Le samedi 10 juin 2000


Le truc pour dénoyauter les cerises
Pierre Foglia, La Presse

Maurice Richard est mort et le temps s'est arrêté, mon vieux. Mais ce n'est pas parce que Maurice Richard est mort. C'est parce que j'ai déménagé le même jour. Quand on déménage, on a la fausse impression d'un time out. On n'est plus ici, on n'est pas encore là, le temps retient ses heures, ce qu'il ne vous dit pas, le salaud, c'est qu'il vous les comptera comme des années. Quand j'ai fini par poser mon cul sur une boîte, dans ce qui serait désormais mon nouveau salon, j'avais exactement 108 ans. Les déménageurs venaient de partir. Quel jour on est, fiancée ?

Vendredi, je crois.

Le téléphone a sonné. Le premier appel dans notre nouvelle maison. C'était le bureau. Maurice Richard est mort. Nous ferais tu un petit papier ?

Fuck.

il y a un moment assez sublime dans un déménagement, c'est quand le camion s'ébranle pour aller à votre nouvelle adresse. Toute votre vie est là, dans ce foutu camion. Vos casseroles. Le pot plein de sous noirs. Les nounours des enfants quand ils étaient petits. Tous les livres qu'a écrits Charles Bukowski. Vos deux cravates. Un truc exprès pour dénoyauter les cerises dont vous ne vous êtes jamais servi. Trois marteaux. Des clous. Les deux télés. Un autographe de Carl Lewis. Et plein d'autres trucs accumulés pendant toute une vie. Tout ça dans le camion qui s'ébranle.

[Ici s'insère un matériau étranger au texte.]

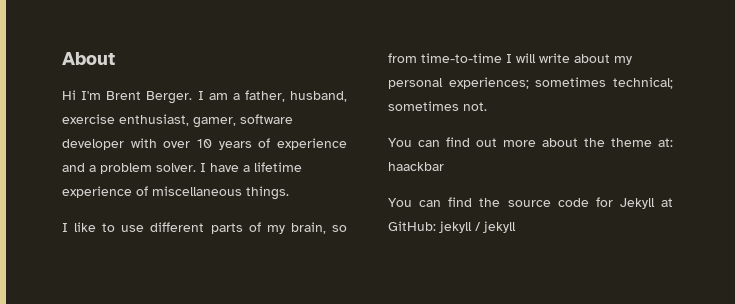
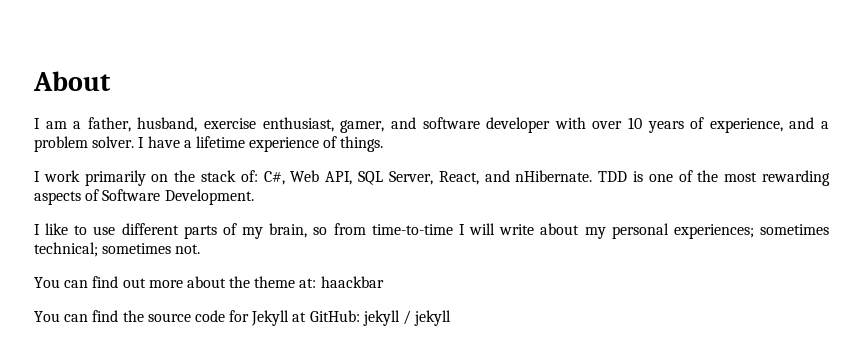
- Hi I'm Brent Berger. I am a father, husband, exercise enthusiast, gamer, software developer with over 10 years of experience and a problem solver.
+ I am a father, husband, exercise enthusiast, gamer, and software developer with over 10 years of experience, and a problem solver.
- I have a lifetime experience of miscellaneous things.
+ I have a lifetime experience of things.
+ I work primarily on the stack of: C#, Web API, SQL Server, React, and nHibernate. TDD is one of the most rewarding aspects of Software Development.

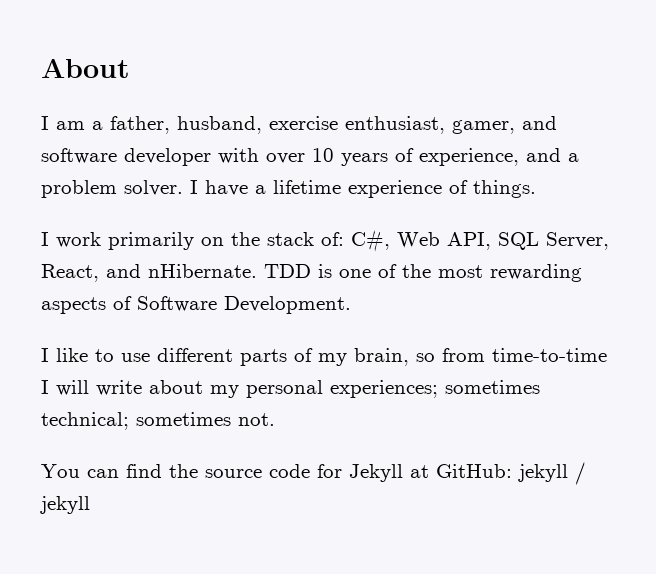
- You can find out more about the theme at: haackbar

Pour quelques kilomètres, votre destinée a des roues. Combien de fois dans votre vie votre rêve de décrisser s'est-il effoiré sous le poids trivial des choses ? Eh bien, les voilà toutes dans un camion, vos choses. Pour quelques heures, vos choses ont des roues. Il n'en tiendrait qu'à vous de les faire rouler hors de leurs domestiques ornières...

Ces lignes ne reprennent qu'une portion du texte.